Aujourd’hui, Tom est toujours suivi régulièrement. "Jusqu’à 40 ans, on surveille sa rétine et les valves de son cœur à cause des potentiels effets secondaires des traitements. Il était trop jeune, mais chez les adolescents, les traitements ont un impact sur la puberté. Les prélèvements pour anticiper une future stérilité sont fréquents", précise Julie. "Le suivi, ce n’est rien comparé aux contraintes de la maladie, dit Tom, qui affirme sans détour qu’il est passé à autre chose. Comme je suis bien suivi, je me sens au contraire plus protégé que d’autres. S’il y avait un jour quelque chose de grave, ça ne passerait pas inaperçu!"
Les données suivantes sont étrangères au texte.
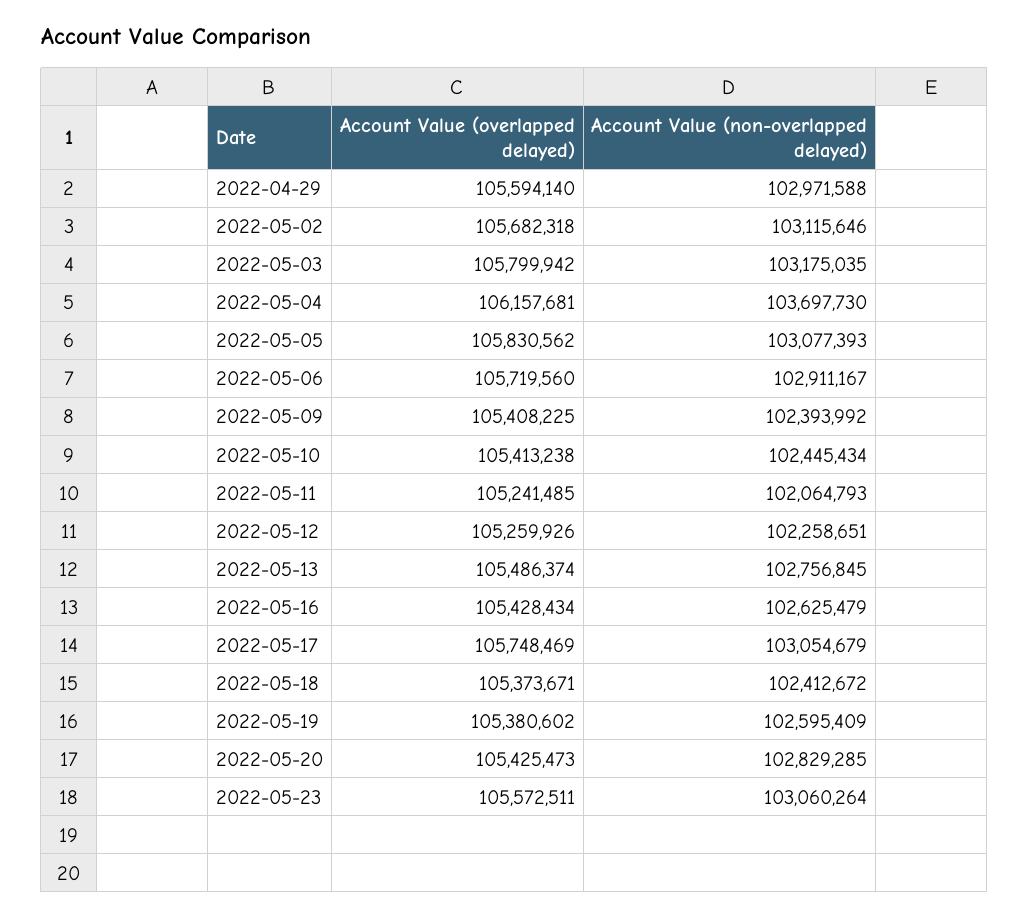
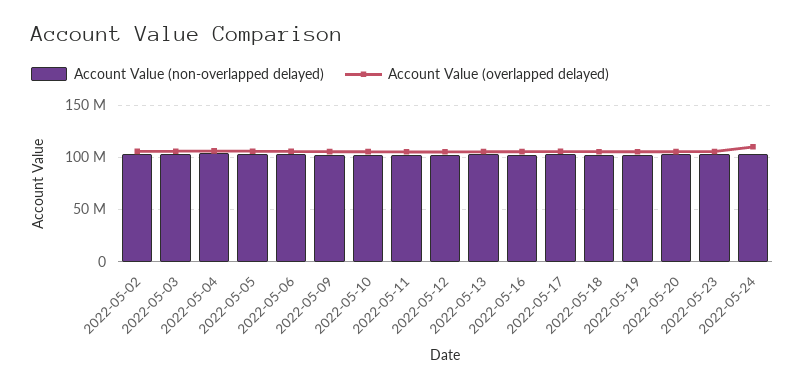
Account Value (overlapped delayed), 2022-04-29: 105594140 -> none
Account Value (non-overlapped delayed), 2022-04-29: 102971588 -> none
Account Value (non-overlapped delayed), 2022-05-24: none -> 100000000
Account Value (overlapped delayed), 2022-05-24: none -> 110000000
Le jeune homme, qui rêve d’une carrière paramédicale de psychomotricien, participe aussi régulièrement à des études. "L’une d’entre elles étudie le lien possible entre un choc physique et émotionnel (l’accident de tourniquet) et le dysfonctionnement de la production de globules blancs par la moelle. Une autre recherche se focalise sur les facteurs au niveau génétique", détaille Julie Marty. "Si je peux aider, c’est volontiers, complète Tom. Ce n’était pas le pire des cancers, j’ai vu bien pire à l’hôpital." C’est pour cela, dit-il, qu’il ne rechignait pas devant les comprimés à avaler. "Pour moi, le moyen le plus efficace, c’est le meilleur. Tant pis si les comprimés sont trop gros. De toute façon, je n’avais pas le choix. Mais ce serait bien que la recherche se penche sur le sujet pour proposer des choses plus adaptées aux enfants!"